Pain Medication and Constipation

Prevent Constipation When Taking Opioid Pain Relievers

Constipated colon, artwork
Constipated colon. SCIEPRO / Getty Images

Opioids are a powerful type of pain medication, or analgesic. The first opioid produced on a large scale was morphine, which is derived from the resin of the opium poppy plant. Morphine is still used today; however, there are now many other types of opioid pain medications. Some utilize morphine as the active ingredient, others are synthetic, meaning they work like morphine but are created in a lab and do not contain morphine.

Some utilize morphine as the active ingredient, others are synthetic, meaning they work like morphine but are created in a lab and do not contain morphine.

Opioids are frequently used for pain control after surgery, as they are the most powerful pain relievers currently available. Unfortunately, all opioids, whether they are morphine based or synthetic, have a well-known side effect of causing constipation.

What is Constipation

Constipation is a condition where a person has less than three bowel movements a week or has bowel movements that are difficult to pass because they are hard and dry. That said, every individual’s bowel habits are different. For someone who routinely has two bowel movements a day, having five per week is a dramatic change and may indicate constipation. For someone who typically has soft stools, hard or painful to pass stools may be a sign of a significant change.

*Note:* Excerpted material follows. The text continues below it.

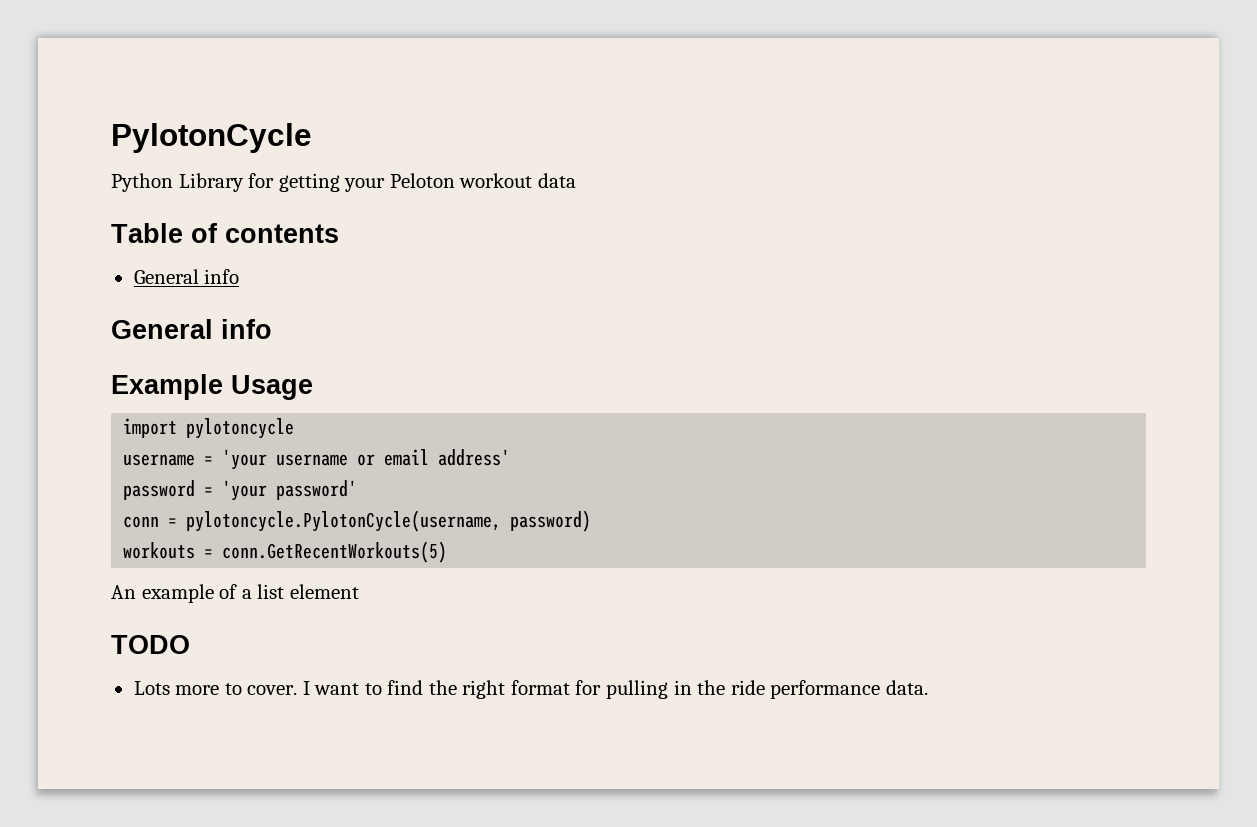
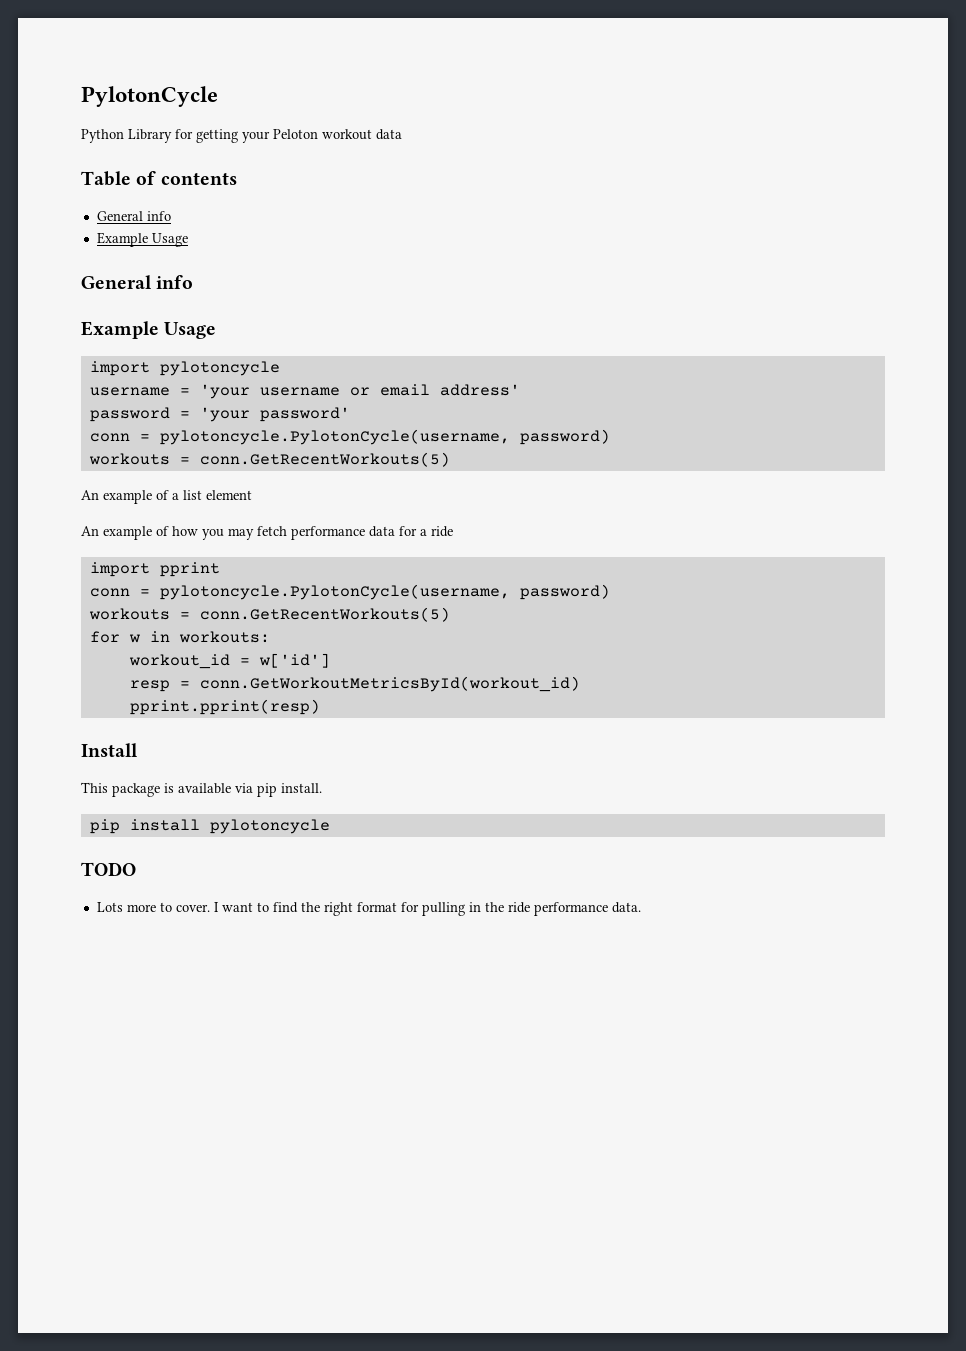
(240, 276) none -> [96,232,188,247] // Example Usage
(359, 591) none -> [81,526,453,540] [89,562,220,577] [89,584,610,600] [88,607,450,622] [89,631,270,643] [128,653,330,669] [129,676,580,692] [129,699,320,715] [81,743,138,757] [81,782,322,797] [89,819,330,834] // An example of how you may fetch performance data for a ride // import pprint // conn = pylotoncycle.PylotonCycle(username, password) // workouts = conn.GetRecentWorkouts(5) // for w in workouts: // workout_id = w['id'] // resp = conn.GetWorkoutMetricsById(workout_id) // pprint.pprint(resp) // Install // This package is available via pip install. // pip install pylotoncycle

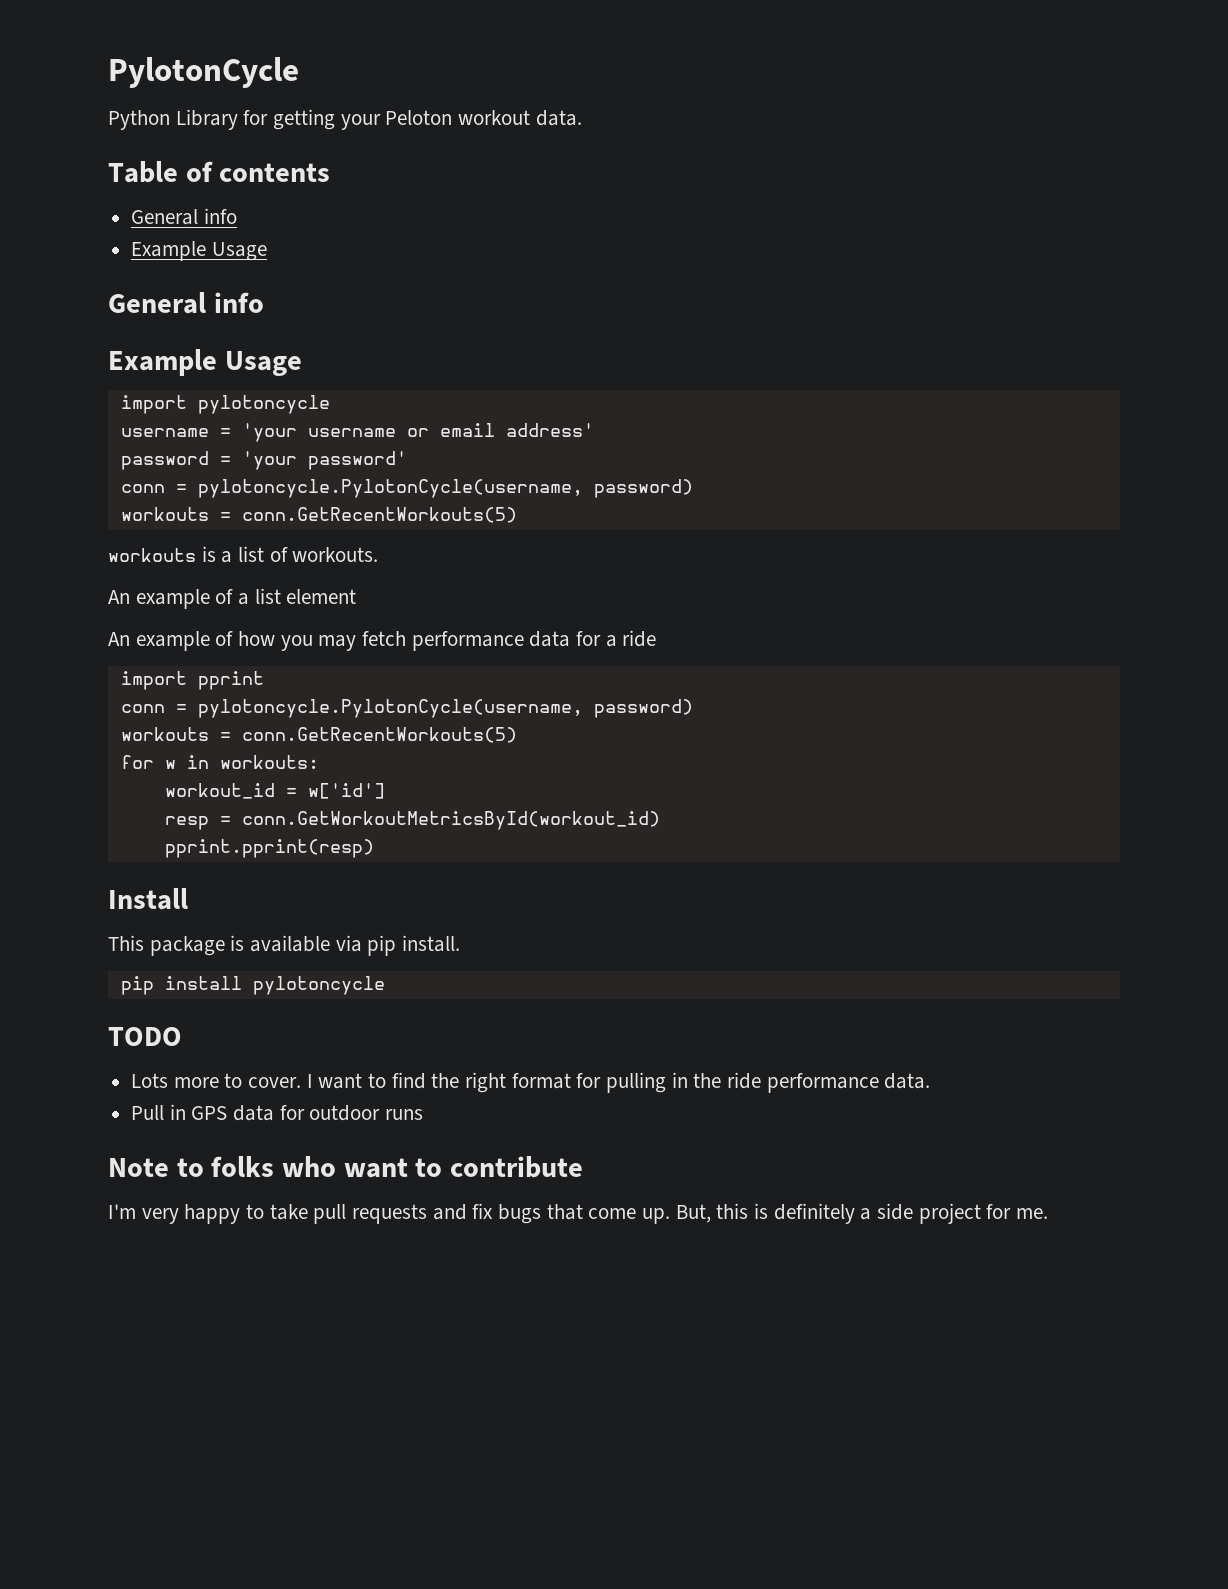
[376,129,402,140] data -> [535,110,582,126] data.
(450, 459) none -> [108,546,379,563] // workouts is a list of workouts.
(641, 907) none -> [131,1104,424,1121] [108,1156,584,1178] [108,1203,1049,1224] // Pull in GPS data for outdoor runs // Note to folks who want to contribute // I'm very happy to take pull requests and fix bugs that come up. But, this is definitely a side project for me.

How Opioids Cause Constipation

There are several reasons that the opioid class of medications cause constipation.

These drugs can decrease the movement of food through the intestinal tract, which gives the body more time to remove water from the food. This can lead to a drier than typical stool.  It is also believed that opioids may actually increase the amount of water that is absorbed from the GI tract, also leading to drier stool.

These medications may also decrease the urge to have a bowel movement, which again allows more time for the body to remove water from stool.

Preventing Constipation Is Key

Ideally, the patient who is taking opioids should work to prevent constipation from happening, rather than treating constipation once it happens. Constipation can be uncomfortable or even painful, and should be avoided when possible.

There are several ways you can prevent constipation while taking opioids. First, take no more of the medication than you need as higher doses of opioids lead to a higher risk of constipation. Hydration is also key in preventing constipation. Take your medication with water and continue to drink water through the day. The recommended daily intake of water is typically about 64 ounces, which may not be enough when taking opioids. Avoid caffeinated beverages as they can increase dehydration and work against your efforts to increase your water intake.

Eating is important, what you eat can increase or decrease your risk of constipation.

 Increase your fiber intake by eating fruits and vegetables, preferably as close to their natural state as possible. A whole orange will do a better job of providing fiber for your diet than orange juice with the pulp removed. You can also add fiber to your diet with fiber supplements, but remember that adding supplemental fiber can increase constipation if too little water is consumed. Stool softeners can also help prevent constipation. If you have recently had surgery, consult your surgeon before using fiber supplements or stool softeners. Avoid foods known to cause constipation. For many people, cheese can lead to constipation, as can a diet fully of meat with minimal fruit and vegetables.

Physical activity, such as walking, has also been shown to decrease the risk of constipation.

Treating Constipation

If you have developed constipation, the advice for preventing constipation still applies to you. Increasing your water intake is essential, as are dietary changes to add fiber to your diet.

Common Types of Anti-Constipation Treatments:

  • Enema
  • Stool Softener
  • Laxative
  • Fiber Supplement
  • Magnesium citrate
  • Glycerine suppositories

There are many over the counter and prescription treatments for constipation, but if you have recently had surgery, you should consult your physician prior to using them. Constipation relieving agents vary in how gently or aggressively they treat constipation, and can cause considerable abdominal distress. Too much medication or overly aggressive treatment can cause cramping, pain, and diarrhea.  

Constipation should never be ignored.  It can lead to a more serious form of constipation called fecal impaction, where the hardened pieces of stool must be manually removed.